Revision tracking records:
——————
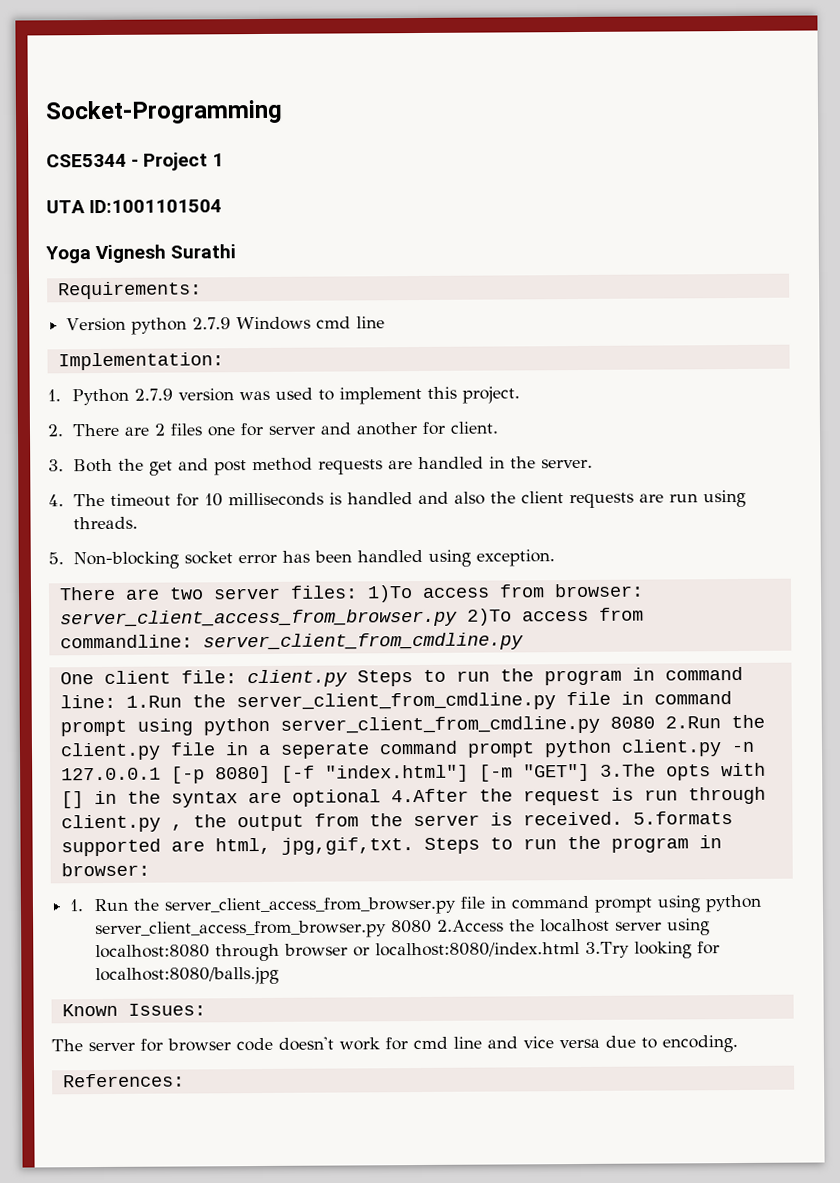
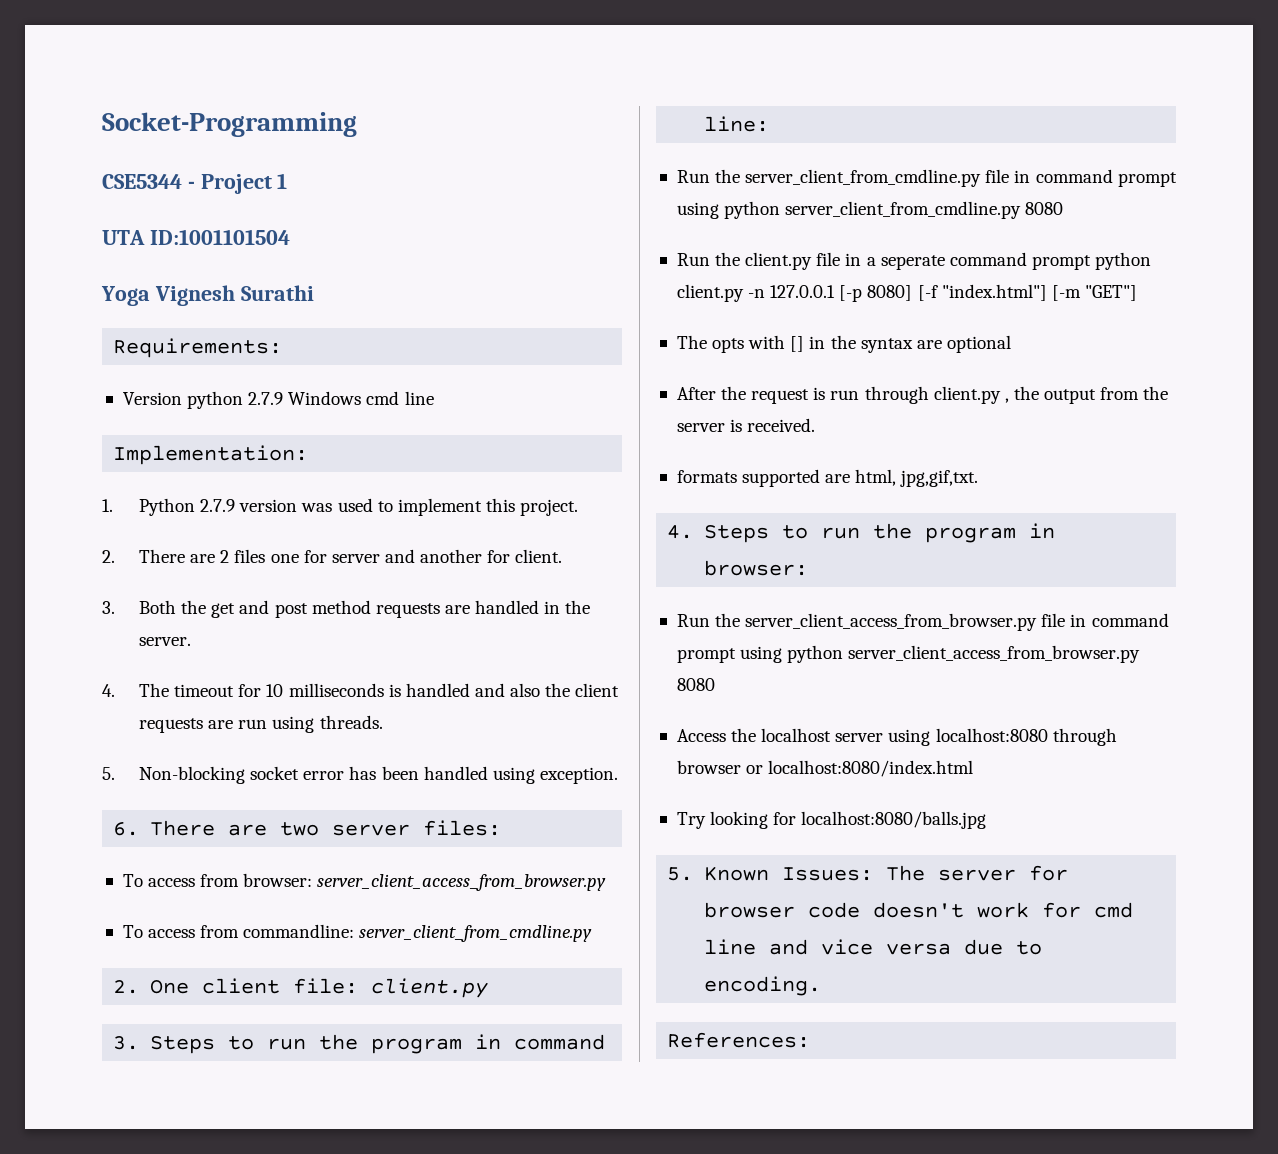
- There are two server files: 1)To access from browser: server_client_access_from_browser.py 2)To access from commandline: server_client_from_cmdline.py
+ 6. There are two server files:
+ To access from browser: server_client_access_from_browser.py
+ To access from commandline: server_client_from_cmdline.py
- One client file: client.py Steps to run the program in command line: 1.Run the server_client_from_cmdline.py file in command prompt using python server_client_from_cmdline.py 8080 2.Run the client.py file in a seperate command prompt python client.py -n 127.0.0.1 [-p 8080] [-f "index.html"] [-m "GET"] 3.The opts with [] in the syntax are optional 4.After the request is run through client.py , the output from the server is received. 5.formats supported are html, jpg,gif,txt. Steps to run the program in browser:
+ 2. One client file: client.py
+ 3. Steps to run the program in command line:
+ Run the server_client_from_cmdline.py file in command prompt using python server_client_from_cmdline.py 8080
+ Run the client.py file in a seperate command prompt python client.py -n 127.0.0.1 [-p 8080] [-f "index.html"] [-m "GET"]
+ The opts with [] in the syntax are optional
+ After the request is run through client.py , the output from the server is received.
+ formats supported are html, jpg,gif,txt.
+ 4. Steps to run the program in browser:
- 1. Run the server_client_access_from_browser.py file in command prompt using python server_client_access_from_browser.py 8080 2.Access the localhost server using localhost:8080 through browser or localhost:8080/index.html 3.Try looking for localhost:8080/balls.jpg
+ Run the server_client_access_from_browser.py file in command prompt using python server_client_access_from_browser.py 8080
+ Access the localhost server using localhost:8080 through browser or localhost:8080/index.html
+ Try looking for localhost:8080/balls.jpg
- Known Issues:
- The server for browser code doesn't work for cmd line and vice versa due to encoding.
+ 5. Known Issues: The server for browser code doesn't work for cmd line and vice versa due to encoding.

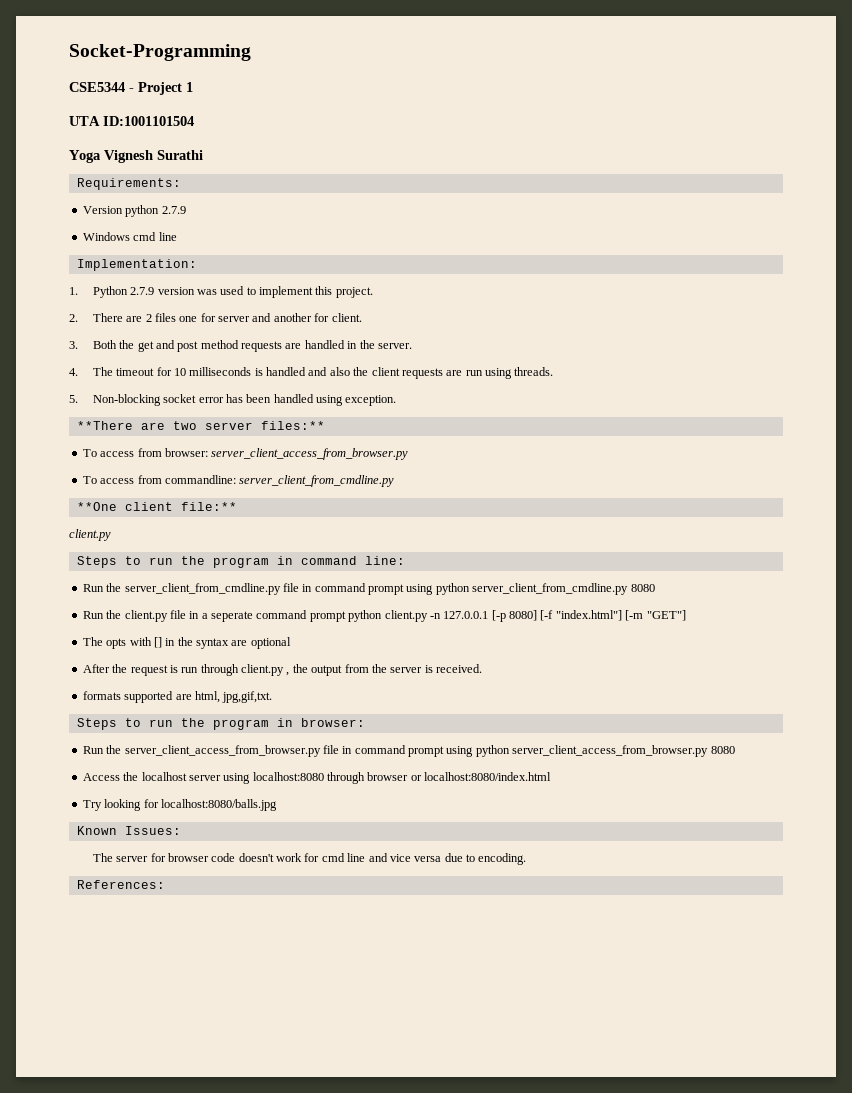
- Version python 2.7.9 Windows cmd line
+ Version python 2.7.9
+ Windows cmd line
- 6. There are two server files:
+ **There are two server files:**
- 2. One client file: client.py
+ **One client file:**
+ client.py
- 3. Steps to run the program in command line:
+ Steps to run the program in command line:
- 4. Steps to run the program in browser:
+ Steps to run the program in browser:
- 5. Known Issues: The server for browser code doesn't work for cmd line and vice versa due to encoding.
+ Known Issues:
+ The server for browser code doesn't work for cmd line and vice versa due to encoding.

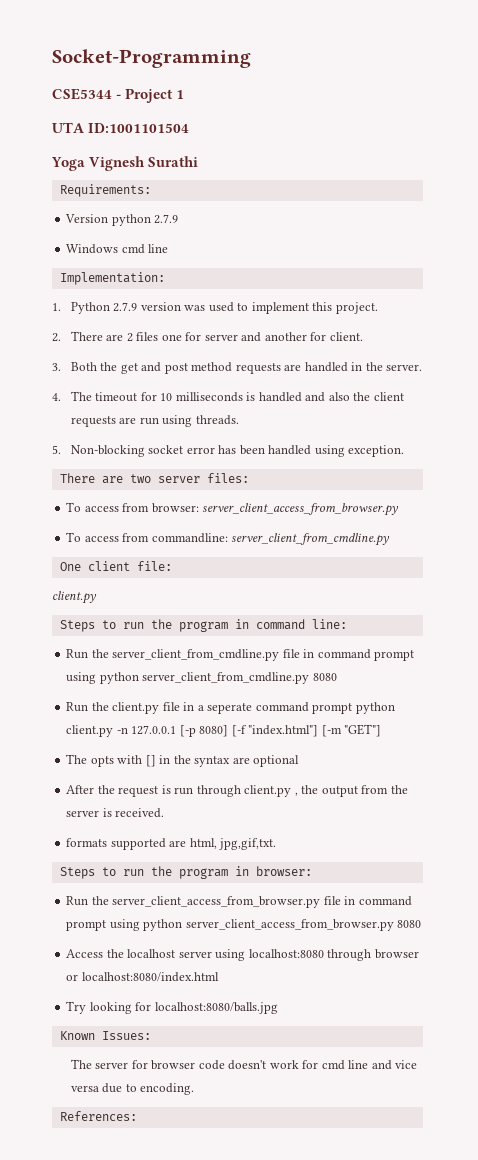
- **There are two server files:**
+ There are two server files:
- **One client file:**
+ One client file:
——————
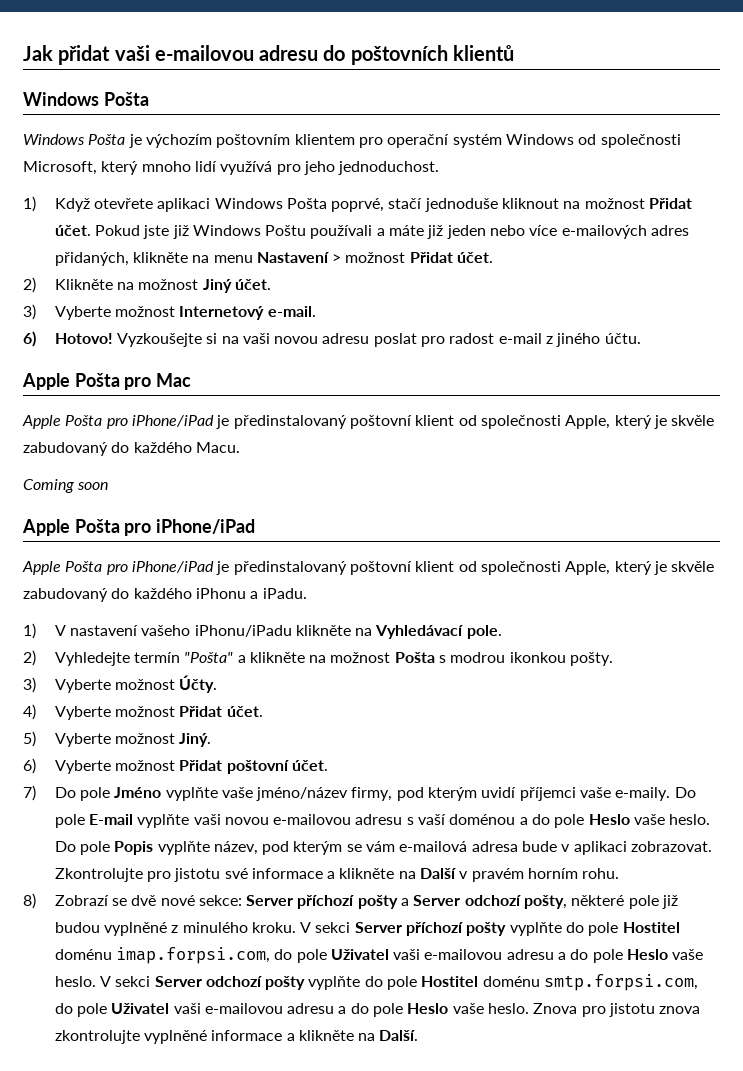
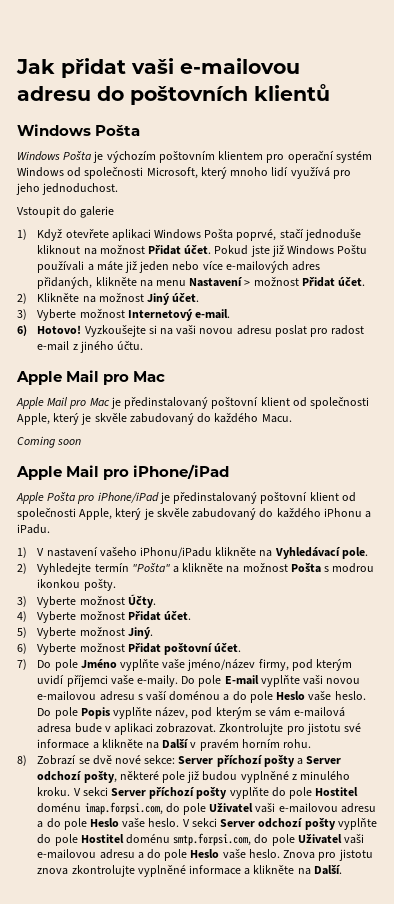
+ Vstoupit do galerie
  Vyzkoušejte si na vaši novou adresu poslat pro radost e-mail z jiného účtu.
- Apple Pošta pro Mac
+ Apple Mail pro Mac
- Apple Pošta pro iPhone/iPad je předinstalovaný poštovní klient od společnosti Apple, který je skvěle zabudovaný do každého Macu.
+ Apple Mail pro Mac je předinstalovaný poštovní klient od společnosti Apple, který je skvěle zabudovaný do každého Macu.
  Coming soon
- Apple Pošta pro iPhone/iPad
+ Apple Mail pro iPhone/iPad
——————
→ The problem:
Each line of the entries above that contains "každého" is to be copied.

→ Solution for this exercise:
- Apple Pošta pro iPhone/iPad je předinstalovaný poštovní klient od společnosti Apple, který je skvěle zabudovaný do každého Macu.
+ Apple Mail pro Mac je předinstalovaný poštovní klient od společnosti Apple, který je skvěle zabudovaný do každého Macu.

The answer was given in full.